Les opérations navales en zone britannique

Le torpilleur La Combattante participa aux opérations de débarquement dès les premières heures, pour nettoyer les plages où devait se dérouler l'assaut et pour réduire de son feu des objectifs rapprochés, (situés sur la plage même où à sa proximité immédiate, car les 102 des torpilleurs type Hunt avaient une portée beaucoup plus faible que les 152 des croiseurs). Ceci explique que le rôle de La Combattante, au cours du débarquement proprement dit, ait été fort court; en revanche, ce bâtiment qui faisait partie des FNGB et n'avait pas été, comme les croiseurs, envoyé en Manche pour une opération déterminée, continuera son activité après la période d'assaut contre les convois ou les vedettes rapides ennemis, ce qui lui vaudra de brillants succès à la fin du mois d'août 1944 au large du cap d'Antifer.
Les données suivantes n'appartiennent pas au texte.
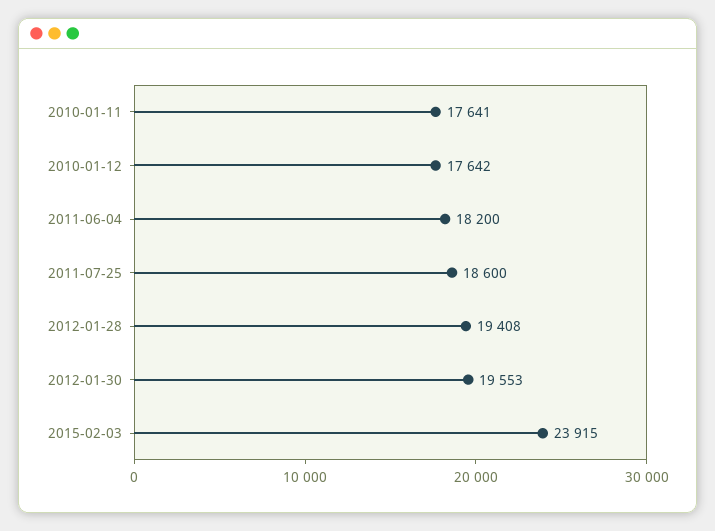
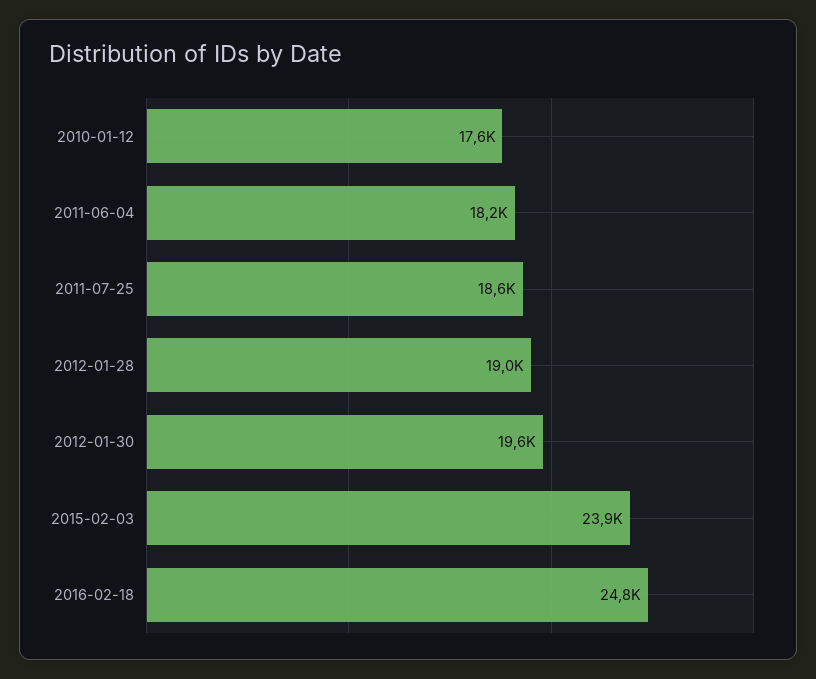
2010-01-11: 17641 -> none
2012-01-28: 19408 -> 19000
2016-02-18: none -> 24800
Tandis que les croiseurs faisaient partie de la Western Task Force, sous commandement américain, La Combattante était une unité de l'Eastern Task Force, sous commandement britannique (Rear admiral Sir Philip Vian, R.N.), (lui opérait à l'est de Port-en-Bessin. Le groupe de bombardement, dont elle faisait partie avec les torpilleurs (fleet destroyers) HMS Venus, Faulknor, Fury et le torpilleur HMS Stevenstone, avait pour mission de protéger le flanc droit de la force " J ", pendant l'assaut sur les plages à l'ouest de Courseulles et de nettoyer ces plages avant l'heure "H" du débarquement (c'est-à-dire, en cet endroit, 07h35).

Le 5 juin, La Combattante partait de West Solent avec le Venus et le Stevenstone en escorte d'un groupe de 10 paquebots transportant des troupes. Au petit matin, le 6 juin, vers 06h25, le groupe passait au point QQ (7 milles environ au nord de l'embouchure de la Seulles) et se scindait en deux, La Combattante (capitaine de corvette Patou) prenant liberté de manœuvre avec son équipier Stevenstone, pour gagner son poste de tir. Alors qu'un dragueur britannique nettoyait le chenal que devaient, prendre les deux torpilleurs, les croiseurs britanniques voisins, Diadem et Belfast, ouvraient le feu sur la côte dont les forteresses volantes pilonnaient les plages.

La première vague se rassemblait pour l'assaut. Il était 06h45. Les trois destroyers voisins Venus, Fury Faulknor avançaient en ligne de front et le Stevenstone, sur l'ordre du capitaine de corvette Patou, se mettait à l'Est, à environ 600 yards: La Combattante réduisait son allure à 6,5 nds (route au 310) avec la double préoccupation de ne pas s'écarter de sa zone (pour éviter de gêner les vagues d'assaut qui passaient aussi bien à droite qu'à gauche) et de se maintenir néanmoins au niveau de la vague de tête. C'est à ce moment là que le torpilleur hissa le pavillon à croix de Lorraine, cependant que les bâtiments de Sa Majesté arboraient leur enseigne blanche; dix minutes après, un peu avant 7 heures les torpilleurs anglais ouvraient le feu tous à la fois.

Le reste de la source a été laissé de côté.